*Por André Hemerly Paris/ Líderes do Amanhã
Sem liberdade de pensamento não existe qualquer forma de desenvolvimento humano. A liberdade de pensamento é um pressuposto para o exercício pleno da razão humana, a qual, por sua vez, foi e é o motor de cada descoberta que permitiu o avanço da humanidade.
Sem liberdade de expressão os frutos gerados pelo exercício da razão não podem ser colhidos. É verdade que nem sempre os frutos desse exercício são os mais “brilhantes”, para dizer o mínimo, como é o caso de muitas das manifestações realizadas pelo deputado federal Daniel Silveira.

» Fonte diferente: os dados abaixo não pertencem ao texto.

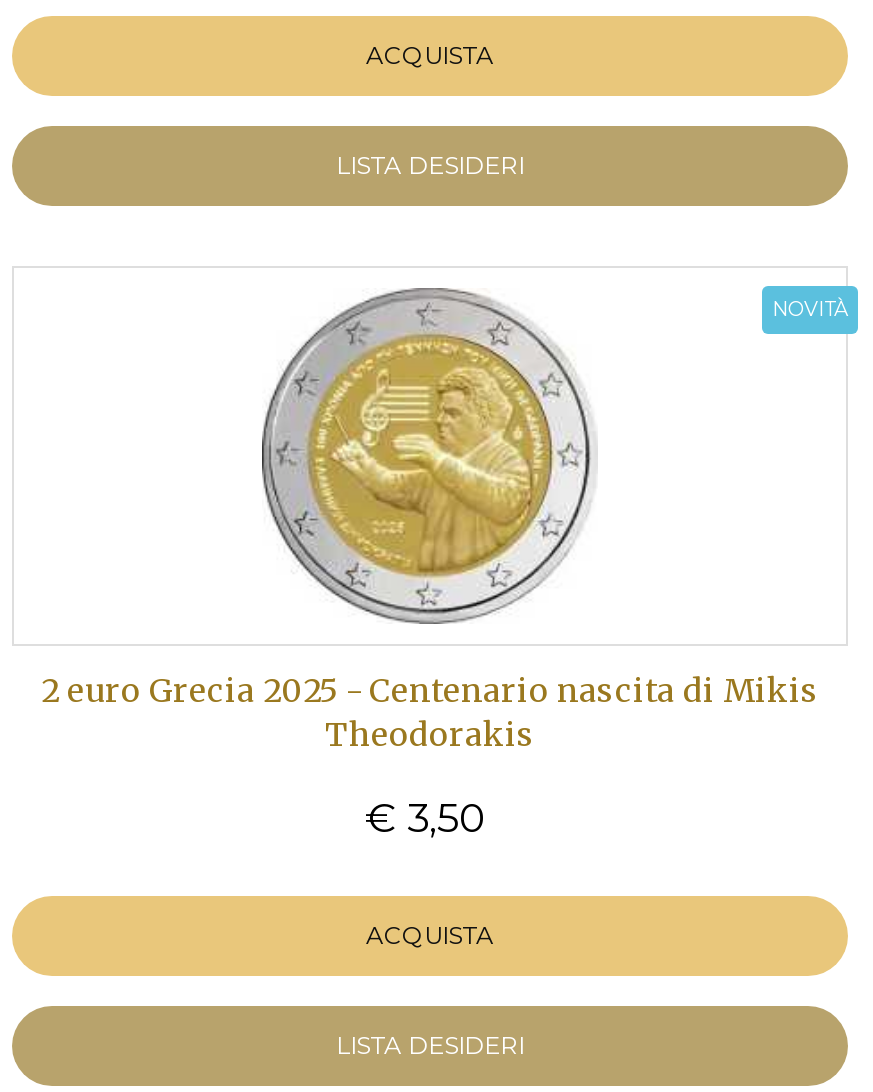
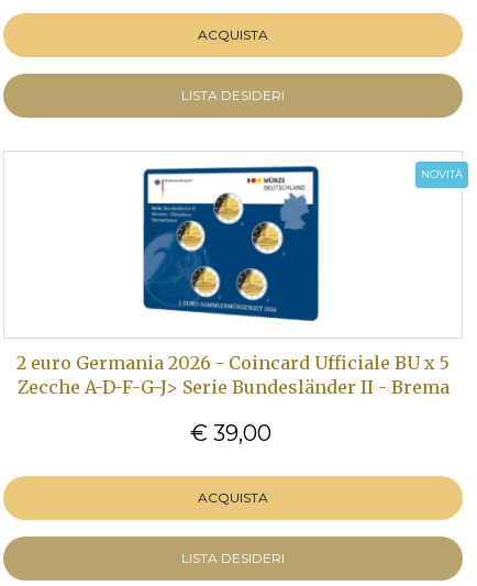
[41,286,819,753] [image] | 2 euro Grecia 2025 - Centenario nascita di Mikis | Theodorakis -> [16,163,450,398] [image] | 2 euro Germania 2026 - Coincard Ufficiale BU x 5 | Zecche A-D-F-G-J> Serie Bundesländer II - Brema
[365,793,485,841] € 3,50 -> [190,420,271,446] € 39,00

Contudo, especialmente no âmbito das liberdades de pensamento e de expressão, não existe “meia liberdade”. Ou se tem a liberdade de pensar diferente e expressar opiniões contrárias a de seus pares, ou não se tem.

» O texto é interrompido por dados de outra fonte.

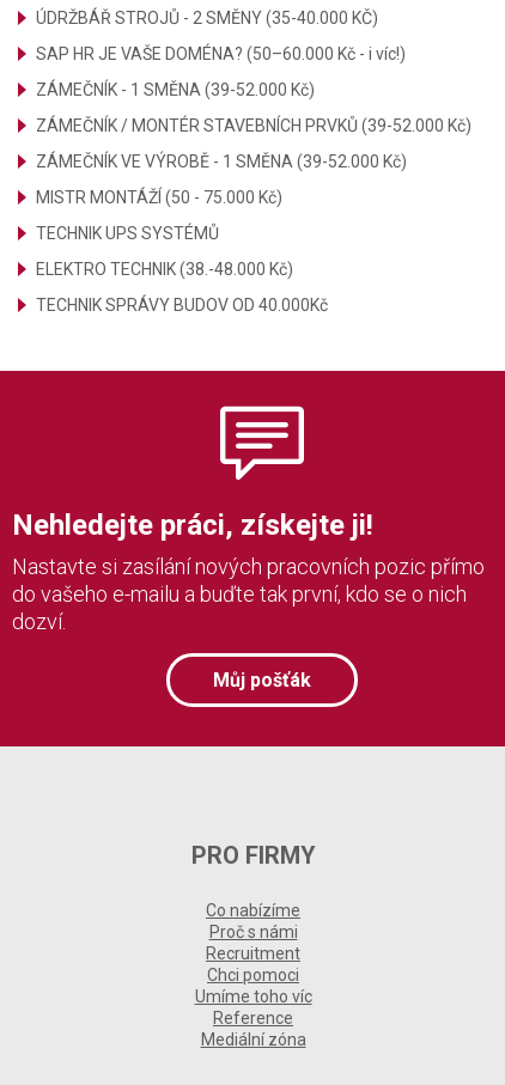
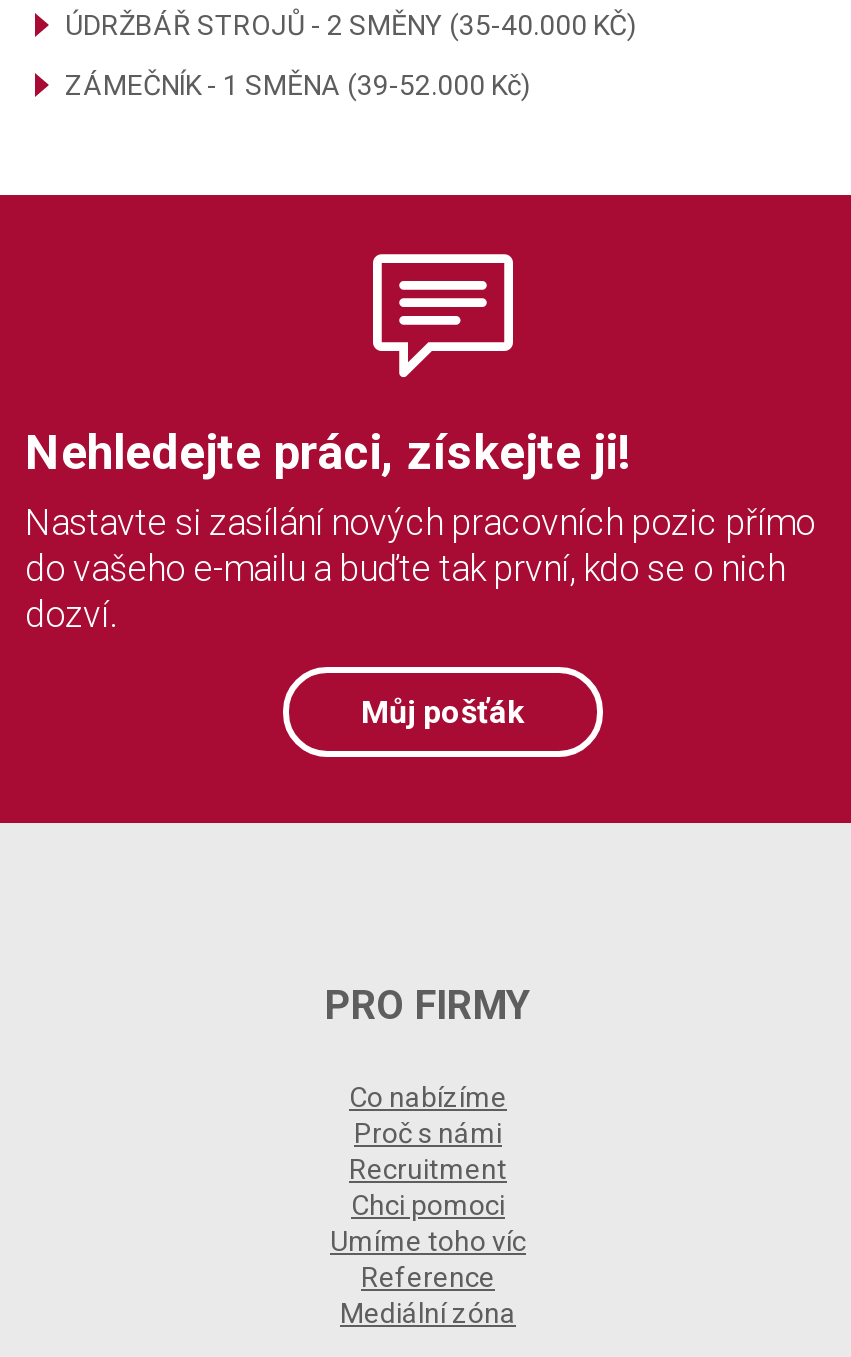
[36,45,406,64] SAP HR JE VAŠE DOMÉNA? (50–60.000 Kč - i víc!) -> none
[36,117,471,315] ZÁMEČNÍK / MONTÉR STAVEBNÍCH PRVKŮ (39-52.000 Kč) | ZÁMEČNÍK VE VÝROBĚ - 1 SMĚNA (39-52.000 Kč) | MISTR MONTÁŽÍ (50 - 75.000 Kč) | TECHNIK UPS SYSTÉMŮ | ELEKTRO TECHNIK (38.-48.000 Kč) | TECHNIK SPRÁVY BUDOV OD 40.000Kč -> none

O preço, extremamente “baixo” quando comparado com os ganhos, que se paga é o inconveniente de, por exemplo, termos que escutar indivíduos proferindo ideias estúpidas, discursos de ódio ou falas preconceituosas.
E, inclusive, é a partir desse “preço” pago que somos capazes de identificar claramente as ideias que não queremos seguir e os indivíduos com os quais podemos escolher não nos relacionar. Só a transparência e liberdade no discurso é capaz de nos permitir isso e, igualmente, a oportunidade de demonstrar o porquê de determinadas ideais serem estúpidas, falaciosas ou contrárias ao que pensamos ser certo.
É extremamente sedutora a possibilidade de silenciar ou retirar do convívio social aqueles que não concordam com a forma como vemos e acreditamos que o mundo deveria ser, especialmente quando classificamos determinadas ideias como “perigosas”.
Mas, uma liberdade de pensamento e de expressão que não seja “voltairiana” (ou “halliana”, já que a célebre frase atribuída a Voltaire foi na verdade por sua biógrafa, Evelyn Beatrice Hall, ao resumir seu pensamento), não pode ser considerada plena. Do mesmo modo, também o exercício da razão humana não pode ser pleno sem tais liberdades.
Pensamentos, ideias e discursos não são capazes de gerar danos quando não acompanhados de uma ação para materializá-los, antes disso são apenas isso: ideias e intenções.
Alguém pode argumentar que a liberdade de expressão pode gerar danos quando materializada em falas ofensivas. Contudo, aqui devemos nos perguntar se uma ofensa é o suficiente para justificar o encarceramento de um indivíduo, além de refletir sobre a frase escrita por Marcus Aurelius há quase dois milênios: “escolha não ser ofendido – e você não se sentirá ofendido. Não se sinta ofendido – e você não terá sido ”.
Nesse ponto, a decisão proferida recentemente pelo STF, que culminou na condenação do Deputado Federal a quase nove anos de prisão, é alarmante pelo caráter autoritário e pela censura à liberdade de expressão a ela inerente (sem falar no caráter inquisitorial de um procedimento julgado inteiramente pelas supostas vítimas dos discursos proferidos por Daniel Silveira).
O perdão individual concedido pelo Presidente através da do instituto da “graça” a Silveira trouxe certo alívio (apesar das dúvidas levantadas sobre sua legalidade) para aqueles preocupados com os avanços totalitários de nosso poder judiciário.
Contudo, é difícil imaginar que tal perdão presidencial teria sido concedido a um adversário político do Presidente que se encontrasse em situação similar. Estamos mais próximos do que gostaríamos das distopias fictícias presentes nas obras “1984”, de Orwell, e “Fahrenheit 451”, de Bradbury.
A cada vez que o Leviatã é alimentado, mais faminto ele se torna. O próximo passo que procede os aplausos que a decisão recebeu de parte da população é uma restrição cada vez maior de nossa liberdade de pensamento e de expressão. O alerta de Heine, feito no século XIX é cada vez mais latente: “Onde se queimam livros, acaba-se queimando pessoas”.